Le procureur de Meaux (Seine-et-Marne) a parlé de « fossé abyssal entre les fautes et les conséquences » pour requérir contre Martin* qui, soûl au volant, a tué Laurent, époux et père. En présence des deux familles, ce procès a rappelé que conduire sous l’empire de l’alcool cause encore des milliers de drames chaque année.

Tribunal de Meaux : « J’ai pris la vie d’un père alors que j’allais devenir papa »
Intérieur du TJ de Meaux ©I. Horlans

 La nuit est tombée sur le tribunal de Meaux, le président et ses assesseurs délibèrent. Jean-Baptiste Bladier, le nouveau procureur installé en octobre, quitte son pupitre, traverse la salle. Il salue la veuve de Laurent, les frères du cycliste tué le 12 juin 2022 à Noisiel. Il veut leur apporter un soupçon de réconfort. La justice comprend leur désespoir mais la sanction ne sera pas à sa hauteur. Aucune peine n’atténuera la perte d’un père parti à vélo un dimanche à 8 heures, heureux de sa balade en bordure de la Marne.

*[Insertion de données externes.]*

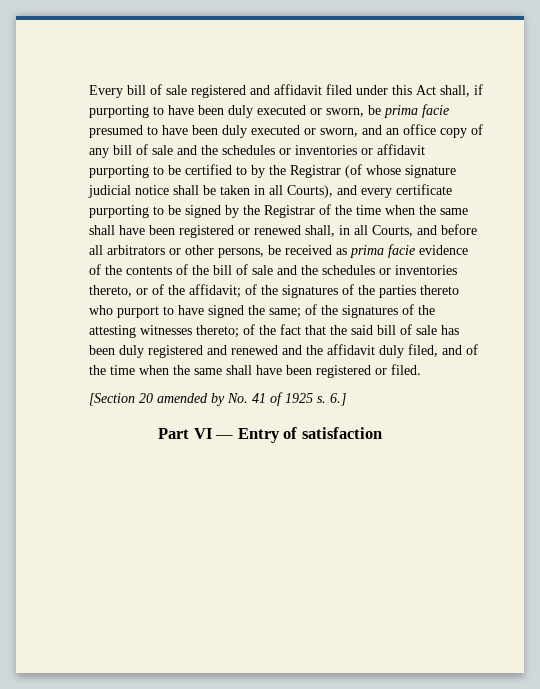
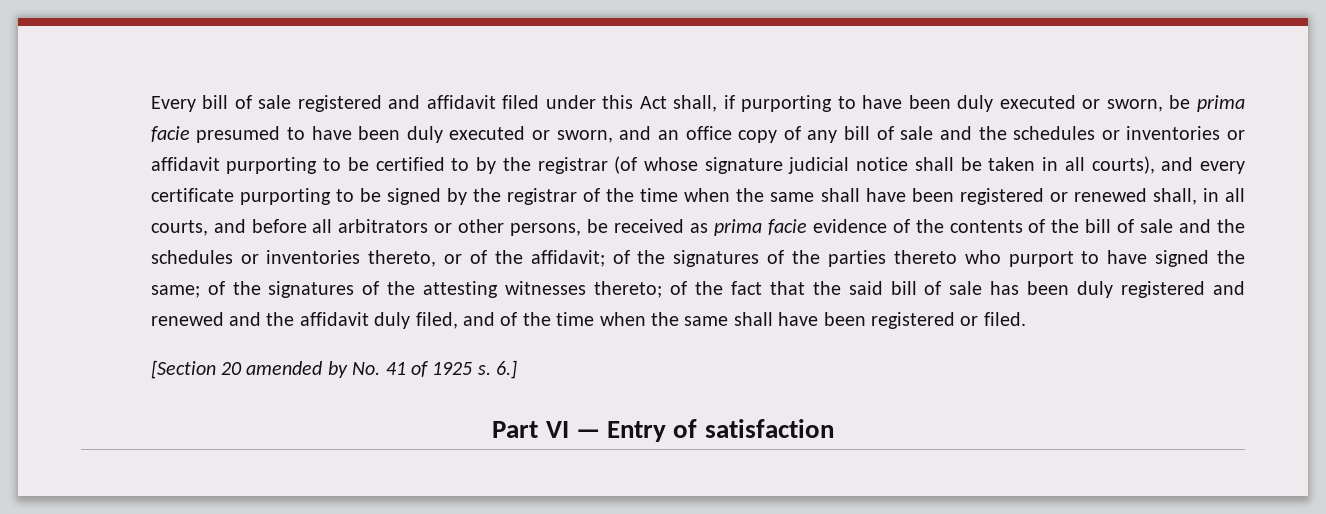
- Every bill of sale registered and affidavit filed under this Act shall, if purporting to have been duly executed or sworn, be prima facie presumed to have been duly executed or sworn, and an office copy of any bill of sale and the schedules or inventories or affidavit purporting to be certified to by the Registrar (of whose signature judicial notice shall be taken in all Courts), and every certificate purporting to be signed by the Registrar of the time when the same shall have been registered or renewed shall, in all Courts, and before all arbitrators or other persons, be received as prima facie evidence of the contents of the bill of sale and the schedules or inventories thereto, or of the affidavit;
+ Every bill of sale registered and affidavit filed under this Act shall, if purporting to have been duly executed or sworn, be prima facie presumed to have been duly executed or sworn, and an office copy of any bill of sale and the schedules or inventories or affidavit purporting to be certified to by the registrar (of whose signature judicial notice shall be taken in all courts), and every certificate purporting to be signed by the registrar of the time when the same shall have been registered or renewed shall, in all courts, and before all arbitrators or other persons, be received as prima facie evidence of the contents of the bill of sale and the schedules or inventories thereto, or of the affidavit;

Jean-Baptiste Bladier, président de la Conférence nationale des procureurs de la République, est à 47 ans un magistrat très préoccupé par les atteintes aux personnes, quelle qu’en soit l’origine. Déjà, en début d’après-midi ce vendredi 7 octobre, on avait perçu son humanité lorsqu’il avait rejoint 25 écoliers pour aborder son métier. « Pourquoi des étrangers viennent voler en France ? », avait demandé un petit garçon. « À cause de la pauvreté. Ils pensent pouvoir mieux vivre ici. » Ni stigmatisation ni blâme public.

« J’ai couru vers l’homme à terre, je lui ai tenu la main »

 Aussi, quand s’ouvre le procès de Martin, un jeune homme de 29 ans qui vit sa première comparution devant la justice, on pressent que le chef du parquet saura s’exprimer sans outrances. Le prévenu s’accroche des deux mains à la barre. Une auditrice de justice lit le rapport des faits, il confirme que « tout s’est passé ainsi ». Dimanche 12 juin, à 8 h 30, il rentre rejoindre sa femme enceinte de huit mois à l’issue d’une nuit passée avec des amis. La bière et le cognac ont coulé à flots : « Je me sentais bien, malgré la grosse fatigue de la semaine au travail. J’ai tourné rue Georges-Brassens, il y avait un cycliste au loin. Et je me suis endormi. Le choc m’a réveillé, l’airbag qui se déploie, le pare-brise qui éclate… J’ai couru vers l’homme à terre, je lui ai tenu la main et j’ai appelé les secours. »

Laurent, 45 ans, percuté par l’arrière, a été éjecté. Sa tête casquée a heurté un candélabre. En dépit des soins sur place, il meurt à 9 h 24. Sa femme et ses enfants de 12 et 16 ans l’attendaient à la maison. Martin, placé en garde à vue, présente un taux d’alcool de 0,75 mg par litre d’air expiré (la limite autorisée est de 0,25 mg/l). « J’ai conscience du mal que j’ai fait, murmure-t-il. Je présente mes excuses à sa famille. J’ai pensé à leur écrire, je n’ai pas osé. Ce ne sont que des mots mais vivre avec ça sur le cœur est impossible. J’ai pris la vie d’un père alors que j’allais moi-même devenir papa… »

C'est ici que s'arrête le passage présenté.